Nonstandard Bylaw Amendment

90-0614 / July 1990
Nonstandard Bylaw Amendment

SSIC 3700


FROM: Hattie M. Ulan, Associate General Counsel

SUBJ: Nonstandard Bylaw Amendments - [redacted]
(Your June 4, 1990, Memorandum)

DATE: July 2, 1990

This is in response to your request for our opinion as to the legality of five nonstandard bylaw amendments proposed by the [redacted]. In our opinion, two of the amendments are prohibited by the Federal credit Union Act (the "Act"); the remaining three amendments are permissible. The proposed amendments and our opinions are discussed individually below.

Article II, Section 2

The proposed nonstandard amendment would change the requirement for membership from subscription to at least one share and payment of the initial installment thereon, to payment of at least one share.

Section 109 of the Act (12 U.S.C. §1759) states, in part:

Federal credit union membership shall consist of the incorporators and such other persons and incorporated and unincorporated organizations, to the extent permitted by the rules and regulations prescribed by the Board, as may be elected to membership and as such shall each subscribe to at least one share of its stock and pay the installment thereon .... (Emphasis added.)

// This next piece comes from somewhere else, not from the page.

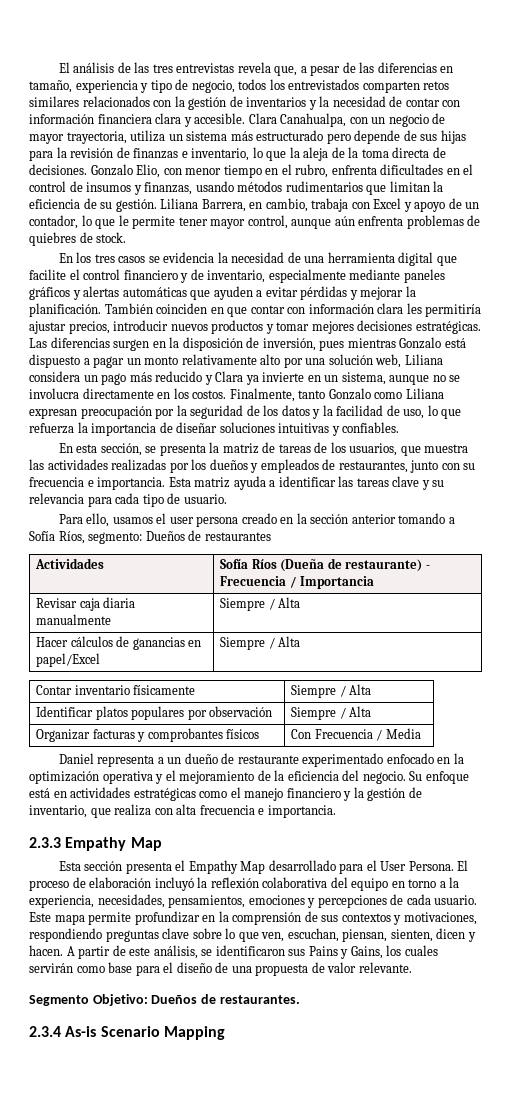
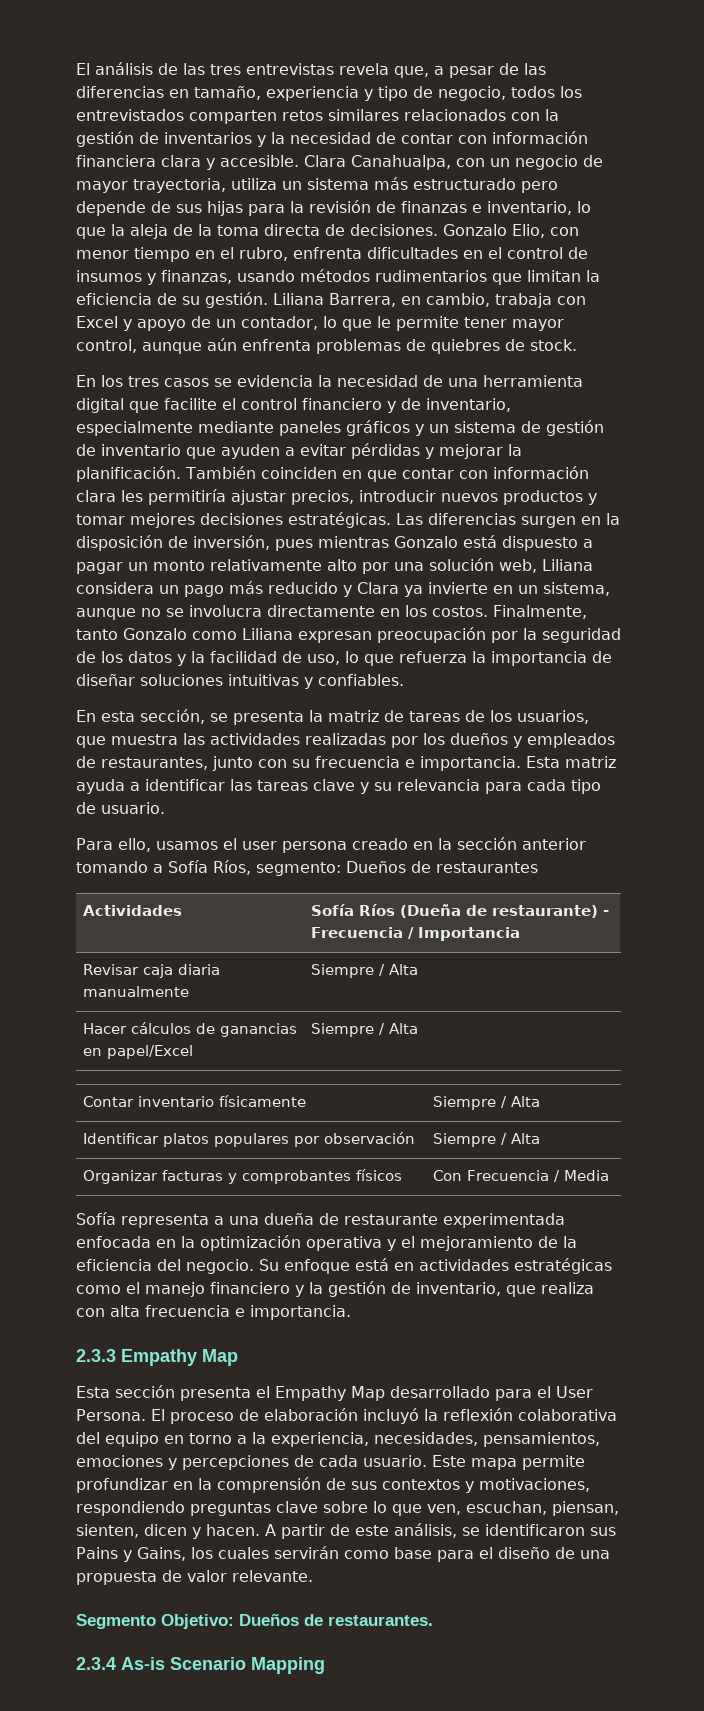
- En los tres casos se evidencia la necesidad de una herramienta digital que facilite el control financiero y de inventario, especialmente mediante paneles gráficos y alertas automáticas que ayuden a evitar pérdidas y mejorar la planificación.
+ En los tres casos se evidencia la necesidad de una herramienta digital que facilite el control financiero y de inventario, especialmente mediante paneles gráficos y un sistema de gestión de inventario que ayuden a evitar pérdidas y mejorar la planificación.
- Daniel representa a un dueño de restaurante experimentado enfocado en la optimización operativa y el mejoramiento de la eficiencia del negocio.
+ Sofía representa a una dueña de restaurante experimentada enfocada en la optimización operativa y el mejoramiento de la eficiencia del negocio.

Clearly, the Act permits membership upon payment of only one installment of a share. The proposed bylaw imposes a greater burden on those seeking membership, and thus conflicts with the Act. We are therefore of the opinion that the proposed amendment to Article II, Section 2 is prohibited by the Act.

Article III, Section 1

This proposed amendment requires that a member deposit the full value of one share upon opening an account. The standard bylaw provides for installment payments. For the reasons discussed in the section on Article II, Section 2, this proposed bylaw conflicts with the Act and should not be approved.

Article III, Section 3

This proposed amendment provides that where a member has maintained a balance of less than the value of a share for six consecutive months, his shareholdings may be paid to him if less than $25.00, or absorbed by a late charge if less than $5.00.

Although the 1970 edition of the standard bylaws provides for absorption by a late fee after two years, Letter to Credit Unions 170 and the 1987 edition of the standard bylaws state that FCUs may specify any time period of not less than six months for a member to complete payment of a full share. We have no problem with this part of the proposed change. With regard to the provision that balances of less than $25.00 may be paid to the member, we see no legal prohibition. We defer to your judgment as to whether such a policy is sound.

Article III, Section 5(d)

The standard bylaw prohibits a member who is delinquent on loan payments from withdrawing shareholdings below the amount of his liability to the credit union. The proposed amendment adds an exception for withdrawals from automated teller machines provided the number of days delinquent is not more than three. Nothing in the Act or NCUA's regulations prohibits this amendment. It is a policy matter on which we defer to your judgment.

Article III, Section 5(e)

This proposal amends the standard bylaw extending the time for which the account of a deceased member may be kept open for estate administration purposes, from four years to five years. We have no legal problem with the suggested bylaw, and defer to your judgment.